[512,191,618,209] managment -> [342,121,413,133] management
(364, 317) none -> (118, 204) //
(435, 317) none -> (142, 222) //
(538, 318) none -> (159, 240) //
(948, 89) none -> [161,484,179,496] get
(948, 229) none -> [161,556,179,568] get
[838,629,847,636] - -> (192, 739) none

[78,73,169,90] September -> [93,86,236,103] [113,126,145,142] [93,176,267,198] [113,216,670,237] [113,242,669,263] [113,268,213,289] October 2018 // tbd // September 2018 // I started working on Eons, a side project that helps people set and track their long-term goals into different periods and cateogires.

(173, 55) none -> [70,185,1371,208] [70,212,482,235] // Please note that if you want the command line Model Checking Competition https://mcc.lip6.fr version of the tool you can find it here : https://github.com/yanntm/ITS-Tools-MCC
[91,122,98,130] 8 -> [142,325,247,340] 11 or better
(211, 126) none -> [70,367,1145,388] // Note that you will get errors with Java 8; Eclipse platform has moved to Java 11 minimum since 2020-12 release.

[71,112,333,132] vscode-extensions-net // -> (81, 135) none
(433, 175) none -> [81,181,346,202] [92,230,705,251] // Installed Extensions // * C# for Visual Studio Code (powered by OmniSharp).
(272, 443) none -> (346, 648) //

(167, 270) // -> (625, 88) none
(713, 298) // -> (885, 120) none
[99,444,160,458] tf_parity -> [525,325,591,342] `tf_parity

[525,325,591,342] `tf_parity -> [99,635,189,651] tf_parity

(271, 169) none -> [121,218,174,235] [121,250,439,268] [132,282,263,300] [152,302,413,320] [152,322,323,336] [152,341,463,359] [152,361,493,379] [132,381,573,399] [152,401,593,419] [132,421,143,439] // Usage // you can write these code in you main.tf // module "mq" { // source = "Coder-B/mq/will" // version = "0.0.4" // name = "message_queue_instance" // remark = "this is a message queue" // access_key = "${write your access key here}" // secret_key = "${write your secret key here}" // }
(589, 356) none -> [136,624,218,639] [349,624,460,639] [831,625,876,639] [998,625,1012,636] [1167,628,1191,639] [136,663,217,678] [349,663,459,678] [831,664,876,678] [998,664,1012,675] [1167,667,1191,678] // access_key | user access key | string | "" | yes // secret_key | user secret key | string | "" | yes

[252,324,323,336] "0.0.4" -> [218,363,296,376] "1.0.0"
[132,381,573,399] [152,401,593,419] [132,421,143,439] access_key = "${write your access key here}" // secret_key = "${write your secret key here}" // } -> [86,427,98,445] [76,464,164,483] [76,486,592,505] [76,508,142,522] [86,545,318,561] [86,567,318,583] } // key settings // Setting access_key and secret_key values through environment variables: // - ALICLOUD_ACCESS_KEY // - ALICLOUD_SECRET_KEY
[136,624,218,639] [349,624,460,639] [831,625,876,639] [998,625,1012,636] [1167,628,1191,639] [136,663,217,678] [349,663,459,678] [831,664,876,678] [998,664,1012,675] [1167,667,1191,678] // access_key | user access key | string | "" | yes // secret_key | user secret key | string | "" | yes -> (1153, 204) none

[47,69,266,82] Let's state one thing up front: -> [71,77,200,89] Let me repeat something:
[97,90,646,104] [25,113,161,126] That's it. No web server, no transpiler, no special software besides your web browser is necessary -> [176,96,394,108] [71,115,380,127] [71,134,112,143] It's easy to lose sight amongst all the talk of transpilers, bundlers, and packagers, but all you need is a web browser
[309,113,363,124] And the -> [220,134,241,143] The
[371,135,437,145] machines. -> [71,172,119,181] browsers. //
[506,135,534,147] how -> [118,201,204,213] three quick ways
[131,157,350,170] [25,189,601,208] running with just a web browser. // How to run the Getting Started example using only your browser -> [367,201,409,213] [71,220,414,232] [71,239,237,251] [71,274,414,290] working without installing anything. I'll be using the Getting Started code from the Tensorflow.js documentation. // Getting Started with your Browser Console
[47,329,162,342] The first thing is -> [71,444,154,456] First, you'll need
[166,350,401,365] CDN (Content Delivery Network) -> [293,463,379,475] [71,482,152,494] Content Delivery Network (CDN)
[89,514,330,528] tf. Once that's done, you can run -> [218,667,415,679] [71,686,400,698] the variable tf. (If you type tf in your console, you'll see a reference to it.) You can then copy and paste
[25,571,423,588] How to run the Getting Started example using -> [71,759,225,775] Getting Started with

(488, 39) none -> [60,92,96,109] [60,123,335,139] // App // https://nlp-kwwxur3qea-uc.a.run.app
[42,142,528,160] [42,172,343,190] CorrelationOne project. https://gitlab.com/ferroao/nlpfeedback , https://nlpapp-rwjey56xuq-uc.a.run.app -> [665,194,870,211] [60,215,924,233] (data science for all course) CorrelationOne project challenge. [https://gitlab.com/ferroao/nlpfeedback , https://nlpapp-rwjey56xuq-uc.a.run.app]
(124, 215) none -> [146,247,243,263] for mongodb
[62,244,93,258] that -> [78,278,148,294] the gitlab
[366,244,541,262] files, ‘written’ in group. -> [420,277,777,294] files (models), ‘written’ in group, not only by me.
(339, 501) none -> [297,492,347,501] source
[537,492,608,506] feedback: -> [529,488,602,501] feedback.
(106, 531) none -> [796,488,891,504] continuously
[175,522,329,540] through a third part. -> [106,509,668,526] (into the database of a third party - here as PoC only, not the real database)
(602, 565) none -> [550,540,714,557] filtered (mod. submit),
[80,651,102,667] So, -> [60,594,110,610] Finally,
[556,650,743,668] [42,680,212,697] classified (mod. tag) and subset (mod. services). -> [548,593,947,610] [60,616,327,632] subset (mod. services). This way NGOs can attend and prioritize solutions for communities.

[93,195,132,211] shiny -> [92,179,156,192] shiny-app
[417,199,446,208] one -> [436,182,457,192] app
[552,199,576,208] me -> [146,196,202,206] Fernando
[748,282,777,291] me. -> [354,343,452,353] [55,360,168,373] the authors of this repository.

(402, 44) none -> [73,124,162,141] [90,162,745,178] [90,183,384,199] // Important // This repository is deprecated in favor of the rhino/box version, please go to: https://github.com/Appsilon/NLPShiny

________

WHAT YOU WILL DO — Wherever a line in the data above holds "repository", copy that line.

EXERCISE SOLUTION —
[748,282,777,291] me. -> [354,343,452,353] [55,360,168,373] the authors of this repository.
(402, 44) none -> [73,124,162,141] [90,162,745,178] [90,183,384,199] // Important // This repository is deprecated in favor of the rhino/box version, please go to: https://github.com/Appsilon/NLPShiny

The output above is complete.